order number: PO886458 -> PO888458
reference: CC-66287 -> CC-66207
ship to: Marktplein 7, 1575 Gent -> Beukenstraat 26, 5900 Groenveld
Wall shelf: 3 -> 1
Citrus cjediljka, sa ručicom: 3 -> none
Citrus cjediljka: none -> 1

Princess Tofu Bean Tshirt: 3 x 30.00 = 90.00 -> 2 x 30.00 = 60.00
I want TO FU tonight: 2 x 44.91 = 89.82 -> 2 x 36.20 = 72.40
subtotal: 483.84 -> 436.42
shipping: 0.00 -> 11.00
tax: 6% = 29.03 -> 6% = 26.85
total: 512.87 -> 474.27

━━━━

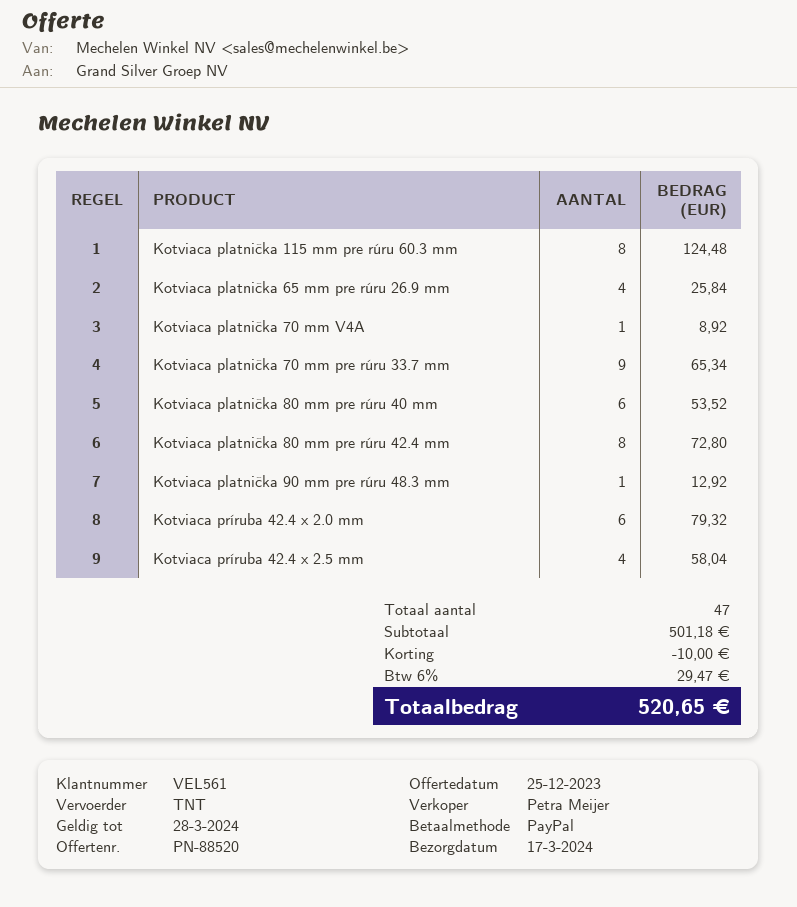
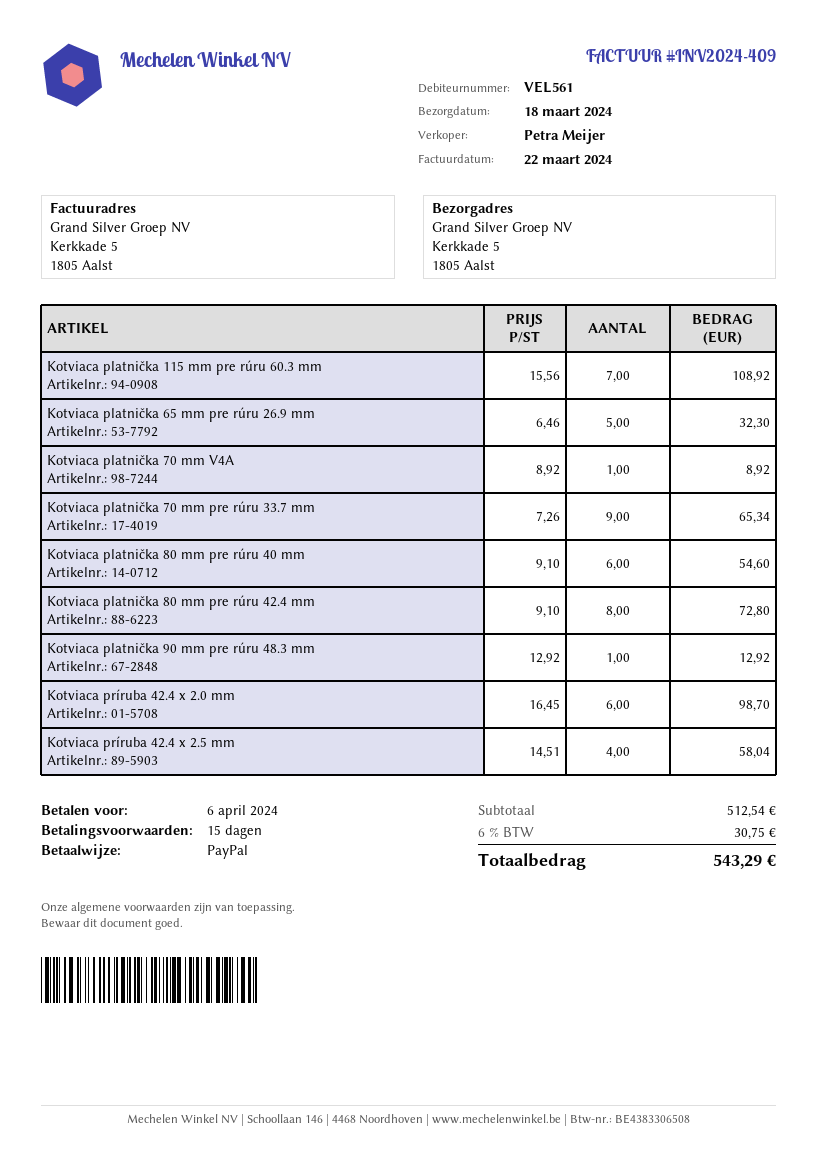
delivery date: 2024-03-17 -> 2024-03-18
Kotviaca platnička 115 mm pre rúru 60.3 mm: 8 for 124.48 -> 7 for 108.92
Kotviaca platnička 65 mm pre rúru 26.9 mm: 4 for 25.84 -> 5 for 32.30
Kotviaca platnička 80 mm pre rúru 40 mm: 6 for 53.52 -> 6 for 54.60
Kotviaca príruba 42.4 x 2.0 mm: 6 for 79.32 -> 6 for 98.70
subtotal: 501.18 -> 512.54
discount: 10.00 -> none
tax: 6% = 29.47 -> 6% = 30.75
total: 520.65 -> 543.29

━━━━

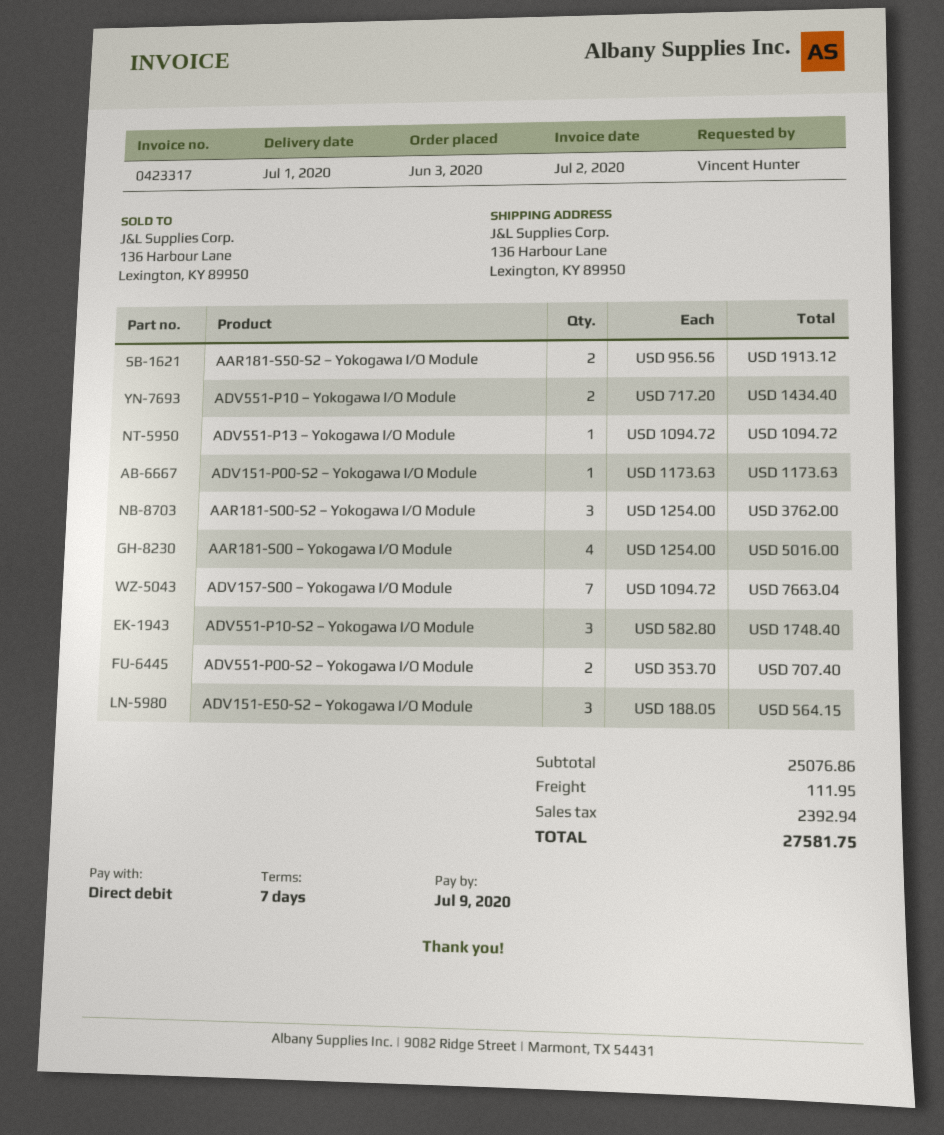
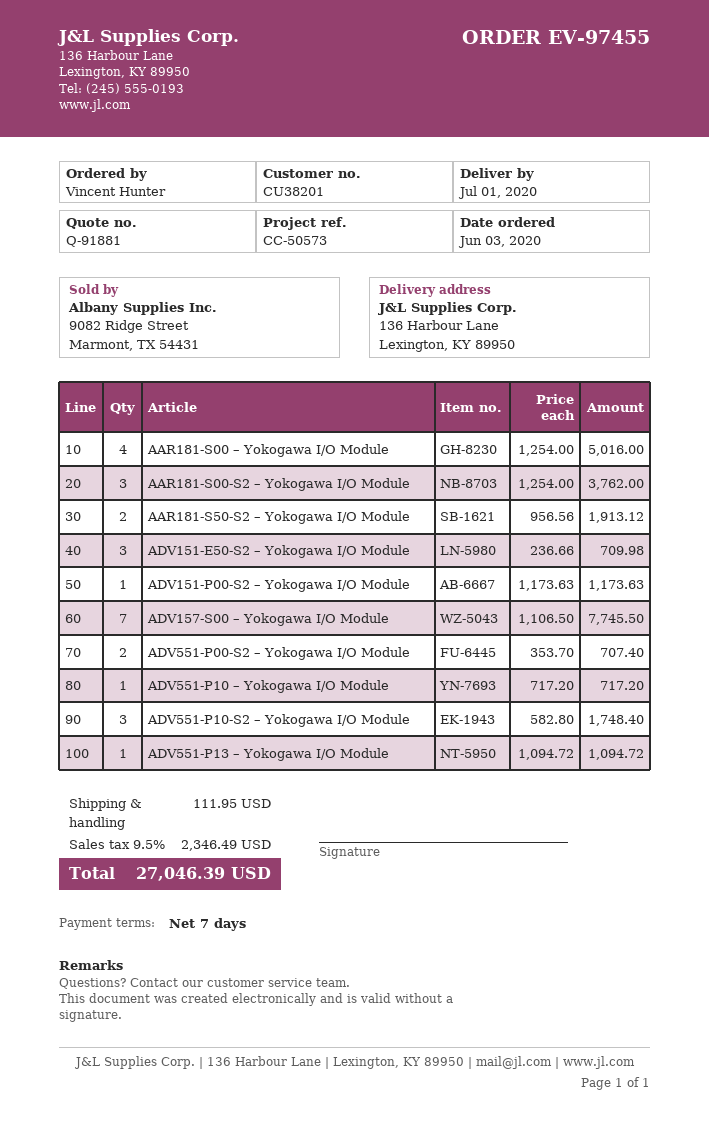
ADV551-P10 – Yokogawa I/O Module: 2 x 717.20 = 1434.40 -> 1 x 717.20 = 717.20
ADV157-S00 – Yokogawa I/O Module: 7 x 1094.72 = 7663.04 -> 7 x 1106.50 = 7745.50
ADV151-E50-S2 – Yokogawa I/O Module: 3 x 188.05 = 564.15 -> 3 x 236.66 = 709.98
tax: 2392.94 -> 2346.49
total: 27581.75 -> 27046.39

━━━━

• [The task]: Look through the listing above and copy each line with the word "cjediljka" in it.

• [Exercise output]:
Citrus cjediljka, sa ručicom: 3 -> none
Citrus cjediljka: none -> 1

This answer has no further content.